|Commissioning Entity||Carnegie Mellon University|
|Owner||Carnegie Mellon University|
Walking to the Sky consists of a 100-foot-tall tilted steel pole and a number of brightly-painted representational fiberglass figures. Some of the figures stride up the pole and into the sky, while others—including a father and son—observe from the ground. Art patrons Jill and Peter Kraus commissioned the sculpture for Carnegie Mellon University from Jonathan Borofsky, a noted artist and university alumnus, who describes his work as “minimal with content.”

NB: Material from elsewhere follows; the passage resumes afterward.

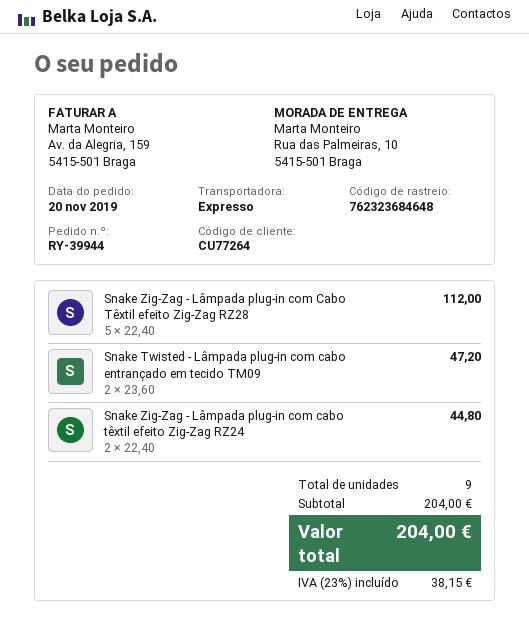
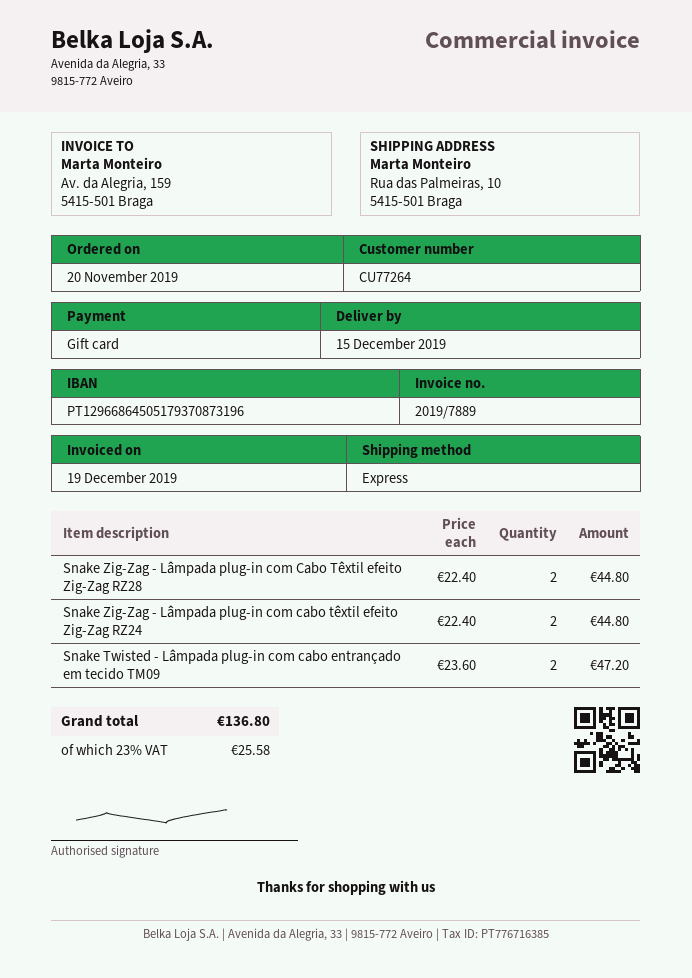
Snake Zig-Zag - Lâmpada plug-in com Cabo Têxtil efeito Zig-Zag RZ28: 5 x 22.40 = 112.00 -> 2 x 22.40 = 44.80
tax: 23% = 38.15 -> 23% = 25.58
total: 204.00 -> 136.80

The placement of this enormous sculpture presented a challenge to the university. A picture of Walking to the Sky was photoshopped into photographs of various campus sites for consideration. A site was selected and a concrete foundation was poured at the heart of the campus, where the sculpture would have been visible from throughout the university’s historic Hornbostel Mall. Walking to the Sky would have challenged the century-old primacy of the iconic Hamerschlag Hall tower, and would have altered the scale, clarity, and integrity of Henry Hornbostel’s grand campus design.
Controversy ensued—initially about the location and collaterally about the sculpture itself. The mixed reception by the campus community, and the lack of a public process to assess such works, resulted in the creation of a Policy for Public Art at Carnegie Mellon University and the establishment of a Public Art Committee. Consequently, Walking to the Sky was installed at a site in front of Warner Hall, at the Forbes Avenue gateway to the campus, where it serves as a marker for the Regina Gouger Miller Gallery, an object of interest for visitors and passers-by, and speaks to the aspirational qualities of the university and its people.

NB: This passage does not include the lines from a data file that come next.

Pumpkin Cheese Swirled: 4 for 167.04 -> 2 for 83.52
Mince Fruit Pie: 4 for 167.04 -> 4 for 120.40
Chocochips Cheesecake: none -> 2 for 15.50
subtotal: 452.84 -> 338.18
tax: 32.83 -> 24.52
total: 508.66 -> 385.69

Borofsky conceived the sculpture as art for the human spirit that would make archetypal connections with its audience. Since humanity is constantly on the move and seeks an inspiring—and often perilous—trajectory to a higher place of achievement, destiny, or redemption, Borofsky proposes that we’re all walking to the sky in our own ways.
Borofsky derived Walking to the Sky from childhood stories of visiting a giant in the sky, and from a drawing that he made in 1977. The first iteration of the sculpture was displayed at Documenta IX, an important international art exhibition, in Kassel, Germany, in 1992. This sculpture, called Man Walking to the Sky, incorporated a single figure striding up a pole, which Borofsky identified as himself, the artist. Soon after, Woman Walking to the Sky was installed in Strasbourg, France.

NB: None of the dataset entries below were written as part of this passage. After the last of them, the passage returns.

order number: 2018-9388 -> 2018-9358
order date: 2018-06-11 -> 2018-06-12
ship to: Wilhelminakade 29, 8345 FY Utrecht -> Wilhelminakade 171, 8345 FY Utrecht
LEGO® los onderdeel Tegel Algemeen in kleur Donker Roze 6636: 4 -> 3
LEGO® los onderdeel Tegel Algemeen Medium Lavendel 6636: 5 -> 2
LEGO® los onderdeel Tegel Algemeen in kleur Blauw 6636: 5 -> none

A version with multiple figures (Everyman, Everywoman, Everychild) of various ages, genders, and races was temporarily erected in Rockefeller Center in New York City in 2004, where it seemed to speak to the aftermath of 9/11. This sculpture, later acquired by the Nasher Sculpture Center in Dallas, was the model for the version at Carnegie Mellon. There is another iteration of the sculpture in Seoul, South Korea. Borofsky’s world bristles with poles and walking figures, points of contact between the realms of earth and sky.
When Carnegie Mellon’s Walking to the Sky began to visibly flex in 2009, irrespective of any wind, it was disassembled and reinstalled with a stronger tapered pole.
By Martin Aurand, architecture librarian and archivist, Carnegie Mellon University
Jonathan Borofsky. https://www.borofsky.com/
Klein, Michael. “Jonathan Borofsky: On a Grand Scale.” Sculpture 23:10 (December 2004), 34-39.
Jonathan Borofsky (1942- ) graduated from Carnegie Institute of Technology (now Carnegie Mellon University) with a BFA in 1964, and earned an MFA at Yale in 1966. Borofsky’s art focuses on depictions of the human figure that emphasize both physical presence and psychological experience. He had many solo museum exhibitions in the first half of his career, and is internationally renowned for the large-scale outdoor public art projects that have dominated the second half of his career. These commonly consist of oversized dreamlike human figures such as Hammering Man, Molecule Man, and Walking Man, which are frequently realized in various versions at various scales at various locales around the world. The Carnegie Museum of Art sponsored a gallery exhibition entitled Jonathan Borofsky: Human Structures in 2006-2007, shortly after Walking to the Sky was unveiled at Carnegie Mellon.